> _Problem to work on_: Would you please output only the lines from the one containing "3.3. Place ophthalmic" through the end of the entries below, exactly as written?

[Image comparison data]
__________________________________________________

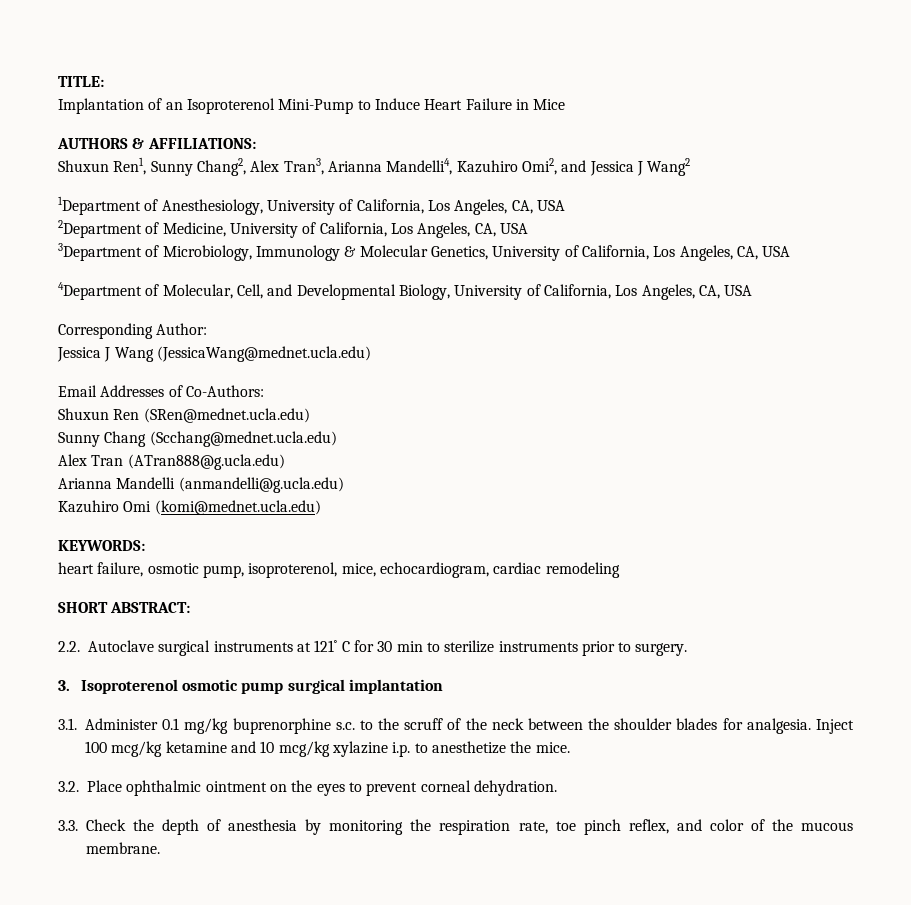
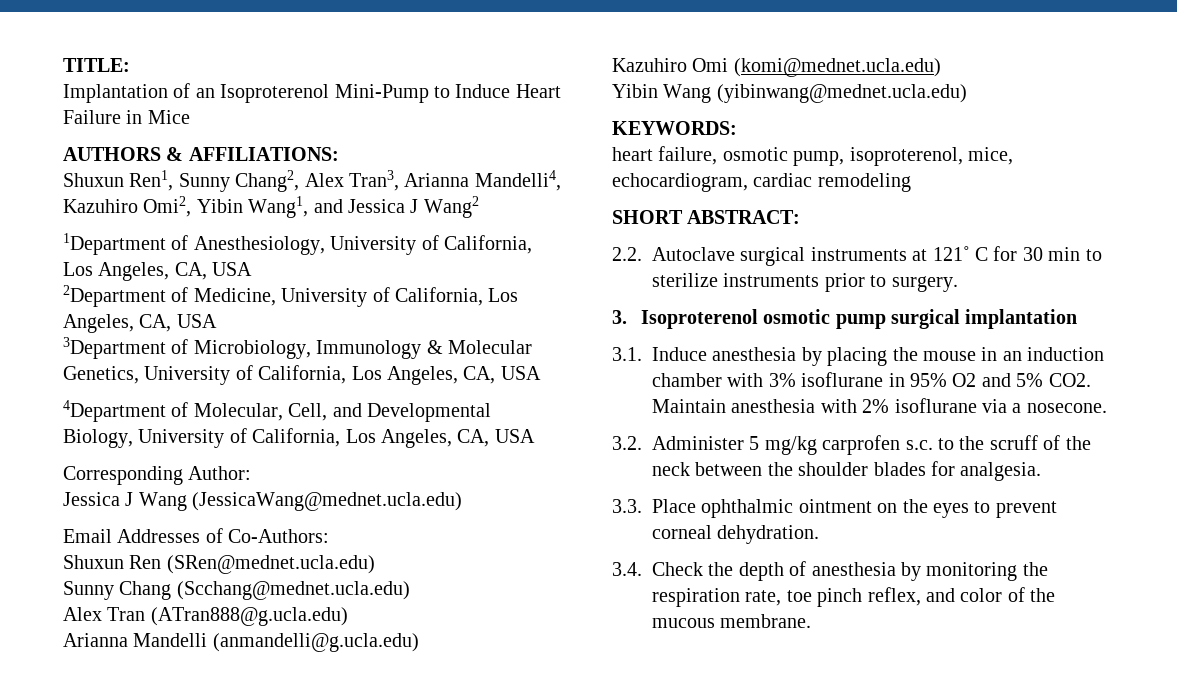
- Shuxun Ren1, Sunny Chang2, Alex Tran3, Arianna Mandelli4, Kazuhiro Omi2, and Jessica J Wang2
+ Shuxun Ren1, Sunny Chang2, Alex Tran3, Arianna Mandelli4, Kazuhiro Omi2, Yibin Wang1, and Jessica J Wang2
+ Yibin Wang (yibinwang@mednet.ucla.edu)
- 3.1. Administer 0.1 mg/kg buprenorphine s.c. to the scruff of the neck between the shoulder blades for analgesia. Inject 100 mcg/kg ketamine and 10 mcg/kg xylazine i.p. to anesthetize the mice.
- 3.2. Place ophthalmic ointment on the eyes to prevent corneal dehydration.
+ 3.1. Induce anesthesia by placing the mouse in an induction chamber with 3% isoflurane in 95% O2 and 5% CO2. Maintain anesthesia with 2% isoflurane via a nosecone.
+ 3.2. Administer 5 mg/kg carprofen s.c. to the scruff of the neck between the shoulder blades for analgesia.
+ 3.3. Place ophthalmic ointment on the eyes to prevent corneal dehydration.
- 3.3. Check the depth of anesthesia by monitoring the respiration rate, toe pinch reflex, and color of the mucous membrane.
+ 3.4. Check the depth of anesthesia by monitoring the respiration rate, toe pinch reflex, and color of the mucous membrane.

__________________________________________________

> _Answer section_:
+ 3.3. Place ophthalmic ointment on the eyes to prevent corneal dehydration.
- 3.3. Check the depth of anesthesia by monitoring the respiration rate, toe pinch reflex, and color of the mucous membrane.
+ 3.4. Check the depth of anesthesia by monitoring the respiration rate, toe pinch reflex, and color of the mucous membrane.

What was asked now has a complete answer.